Diretora, Diretora Simplicidade, gritava um professor, que tal se levasse um parque de diversões para dentro da sala de aula em lugar dessa nossa pedagogia tradicional?
Eu preferia um campo de futebol.
Não na minha sala. Lá, gente, só funcionaria um ringue.
Na minha, uma escarradeira.
Eu procurava um eletrochoque de realismo. Perdi o meu na última formação. Alguém o achou? Juro que não esqueci no banheiro, nem enquanto assinava a presença.
O professor de História comentou com o professor de Geografia:
A vida de senador, na Roma antiga, foi o único paraíso na terra.
Os ventos alteraram o ciclo de plantação! disse o geógrafo com pós-doc na Califórnia.
Eram deuses Marco Aurélio, Brutus, Júlio César.
Nossas previsões atmosféricas estão confusas.
Uma professora comentou com a colega:
Um casal invadiu a minha aula aos berros: "Não quero filha minha na escola! disse ele. Ela rebateu: Cala a tua boca, Jasmim! protestou a mulher. Eu não sou Jasmim. Eu sou Jardim! irritou-se o homem. Nem filha tua ela é!"

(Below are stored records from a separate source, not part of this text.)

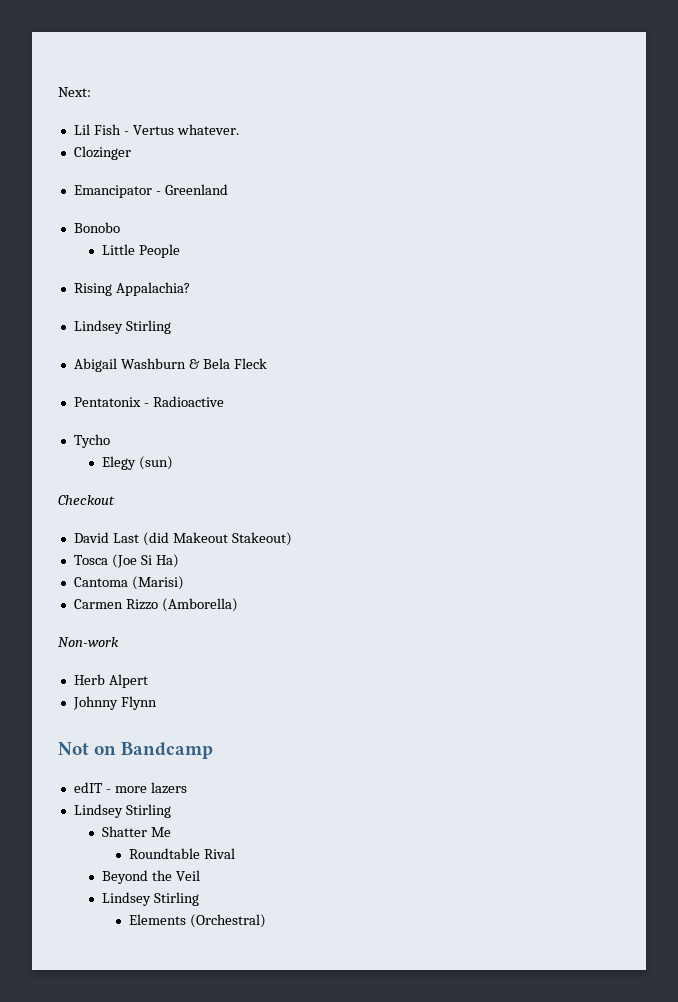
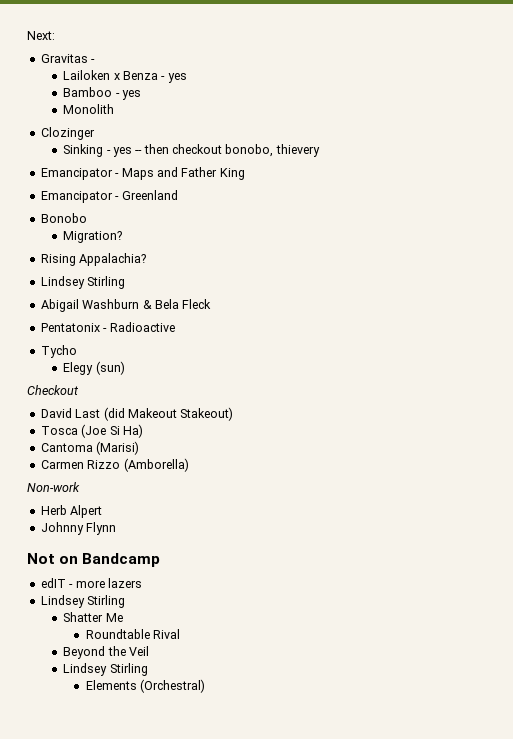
[73,124,239,135] [73,146,131,160] Lil Fish - Vertus whatever. // Clozinger -> [40,54,96,63] [63,70,187,83] [63,87,141,100] [63,104,115,114] [40,127,95,140] [63,144,320,157] [40,167,245,180] Gravitas - // Lailoken x Benza - yes // Bamboo - yes // Monolith // Clozinger // Sinking - yes -- then checkout bonobo, thievery // Emancipator - Maps and Father King
[101,244,180,258] Little People -> [63,231,123,243] Migration?

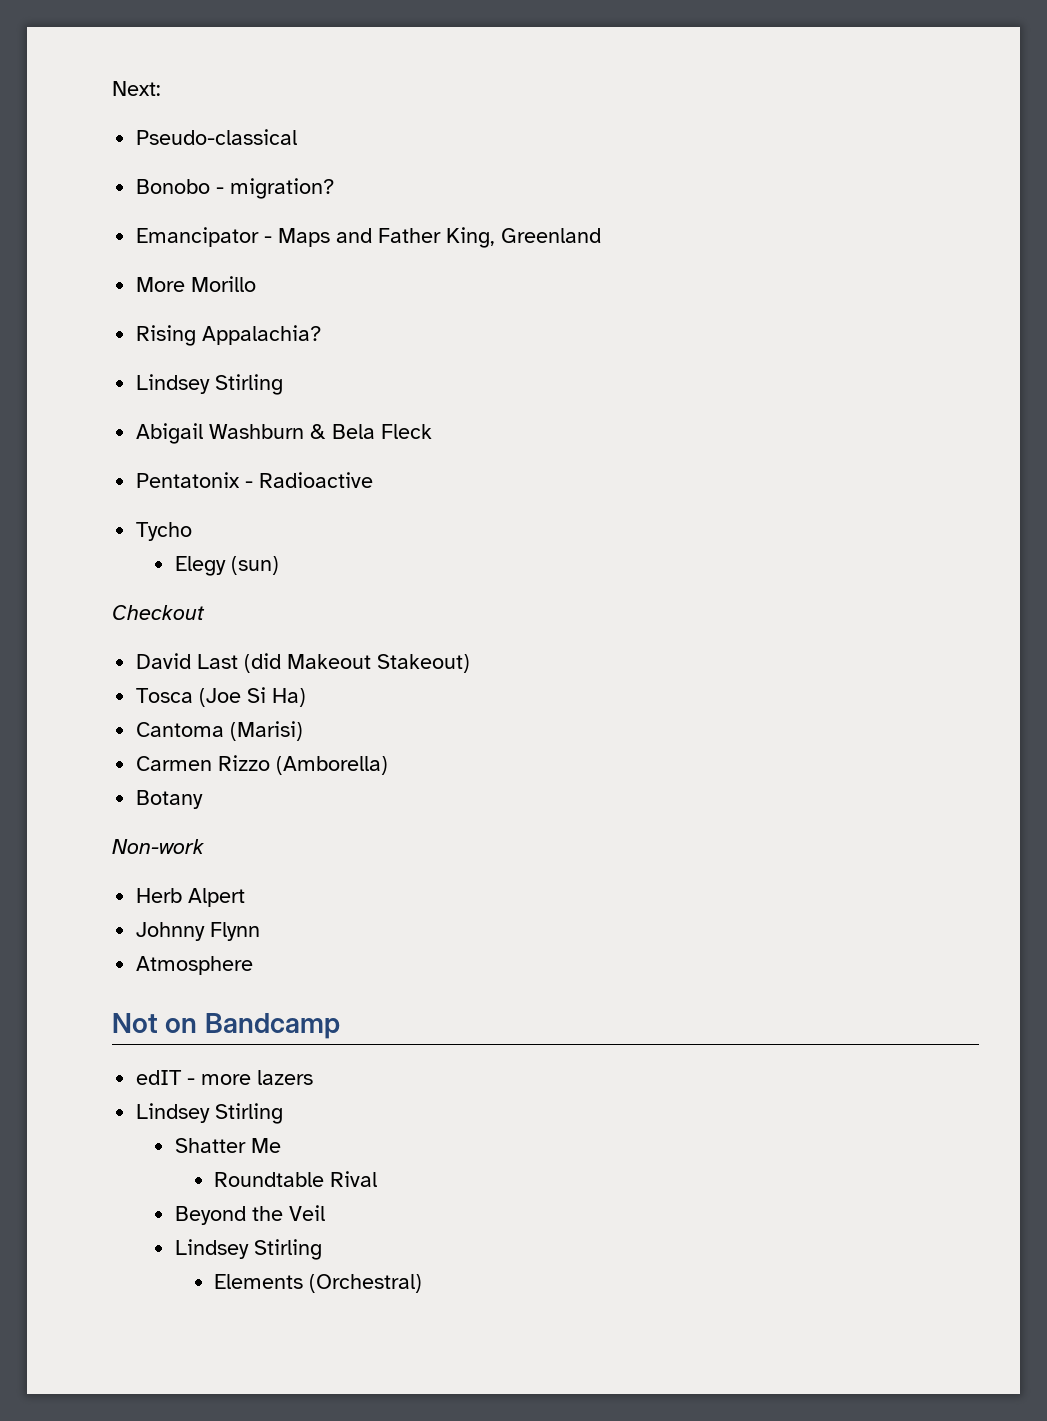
[40,54,96,63] [63,70,187,83] [63,87,141,100] [63,104,115,114] [40,127,95,140] [63,144,320,157] Gravitas - // Lailoken x Benza - yes // Bamboo - yes // Monolith // Clozinger // Sinking - yes -- then checkout bonobo, thievery -> [136,129,298,145] [136,178,335,199] Pseudo-classical // Bonobo - migration?
[219,168,245,180] [40,191,120,203] King // Emancipator - -> [446,227,496,248] King,
[40,213,87,223] [63,231,123,243] Bonobo // Migration? -> [136,276,257,292] More Morillo
(189, 465) none -> [136,790,204,809] // Botany
(117, 528) none -> [136,956,254,975] // Atmosphere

Nossa formação é um estouro.
Adoro essas formações ministradas pela professora Simplicidade.
Os presentes viram a porta entreaberta; e não perceberam Bagatela. A diretora logo encheu os olhos até vazá-los. Ato contínuo, escreveu o professor ao secretariar a reunião, e registrou em ata que Simplicidade descongestionou o nariz com frequentes trombonadas.
E qual será o conto na formação de hoje? perguntou, e uma colega distante olhou e fez caras e bocas enquanto passava as mãos nas pernas curtas.